WHAT THIS TASK INVOLVES: Could you restate the whole listing word for word?

TASK MATERIAL:

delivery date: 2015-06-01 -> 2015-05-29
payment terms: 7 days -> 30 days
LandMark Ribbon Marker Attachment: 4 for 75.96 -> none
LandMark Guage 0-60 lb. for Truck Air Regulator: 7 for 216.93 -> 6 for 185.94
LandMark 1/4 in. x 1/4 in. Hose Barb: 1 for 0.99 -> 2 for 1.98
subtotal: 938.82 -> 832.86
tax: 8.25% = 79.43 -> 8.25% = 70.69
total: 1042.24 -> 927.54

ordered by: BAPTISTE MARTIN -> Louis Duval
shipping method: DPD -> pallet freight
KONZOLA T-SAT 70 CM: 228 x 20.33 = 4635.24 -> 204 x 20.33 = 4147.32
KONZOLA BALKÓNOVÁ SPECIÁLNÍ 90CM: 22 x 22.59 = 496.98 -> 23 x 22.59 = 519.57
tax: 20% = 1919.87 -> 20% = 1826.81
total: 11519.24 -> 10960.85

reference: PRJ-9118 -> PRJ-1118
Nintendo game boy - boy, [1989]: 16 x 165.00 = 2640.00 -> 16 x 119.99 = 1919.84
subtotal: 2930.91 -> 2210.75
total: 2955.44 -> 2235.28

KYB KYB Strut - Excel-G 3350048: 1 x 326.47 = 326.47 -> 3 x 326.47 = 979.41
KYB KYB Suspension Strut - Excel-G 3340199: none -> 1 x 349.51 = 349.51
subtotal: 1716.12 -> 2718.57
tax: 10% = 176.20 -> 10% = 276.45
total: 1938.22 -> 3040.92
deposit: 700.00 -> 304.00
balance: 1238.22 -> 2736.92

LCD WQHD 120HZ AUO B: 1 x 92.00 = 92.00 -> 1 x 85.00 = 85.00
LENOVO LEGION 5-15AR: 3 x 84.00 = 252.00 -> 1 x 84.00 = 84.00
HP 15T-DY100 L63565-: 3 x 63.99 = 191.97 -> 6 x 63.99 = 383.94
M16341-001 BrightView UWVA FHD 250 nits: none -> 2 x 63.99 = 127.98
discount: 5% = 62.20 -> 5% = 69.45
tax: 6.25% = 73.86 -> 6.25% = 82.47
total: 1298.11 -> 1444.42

SOLVED PROBLEM:
delivery date: 2015-06-01 -> 2015-05-29
payment terms: 7 days -> 30 days
LandMark Ribbon Marker Attachment: 4 for 75.96 -> none
LandMark Guage 0-60 lb. for Truck Air Regulator: 7 for 216.93 -> 6 for 185.94
LandMark 1/4 in. x 1/4 in. Hose Barb: 1 for 0.99 -> 2 for 1.98
subtotal: 938.82 -> 832.86
tax: 8.25% = 79.43 -> 8.25% = 70.69
total: 1042.24 -> 927.54

ordered by: BAPTISTE MARTIN -> Louis Duval
shipping method: DPD -> pallet freight
KONZOLA T-SAT 70 CM: 228 x 20.33 = 4635.24 -> 204 x 20.33 = 4147.32
KONZOLA BALKÓNOVÁ SPECIÁLNÍ 90CM: 22 x 22.59 = 496.98 -> 23 x 22.59 = 519.57
tax: 20% = 1919.87 -> 20% = 1826.81
total: 11519.24 -> 10960.85

reference: PRJ-9118 -> PRJ-1118
Nintendo game boy - boy, [1989]: 16 x 165.00 = 2640.00 -> 16 x 119.99 = 1919.84
subtotal: 2930.91 -> 2210.75
total: 2955.44 -> 2235.28

KYB KYB Strut - Excel-G 3350048: 1 x 326.47 = 326.47 -> 3 x 326.47 = 979.41
KYB KYB Suspension Strut - Excel-G 3340199: none -> 1 x 349.51 = 349.51
subtotal: 1716.12 -> 2718.57
tax: 10% = 176.20 -> 10% = 276.45
total: 1938.22 -> 3040.92
deposit: 700.00 -> 304.00
balance: 1238.22 -> 2736.92

LCD WQHD 120HZ AUO B: 1 x 92.00 = 92.00 -> 1 x 85.00 = 85.00
LENOVO LEGION 5-15AR: 3 x 84.00 = 252.00 -> 1 x 84.00 = 84.00
HP 15T-DY100 L63565-: 3 x 63.99 = 191.97 -> 6 x 63.99 = 383.94
M16341-001 BrightView UWVA FHD 250 nits: none -> 2 x 63.99 = 127.98
discount: 5% = 62.20 -> 5% = 69.45
tax: 6.25% = 73.86 -> 6.25% = 82.47
total: 1298.11 -> 1444.42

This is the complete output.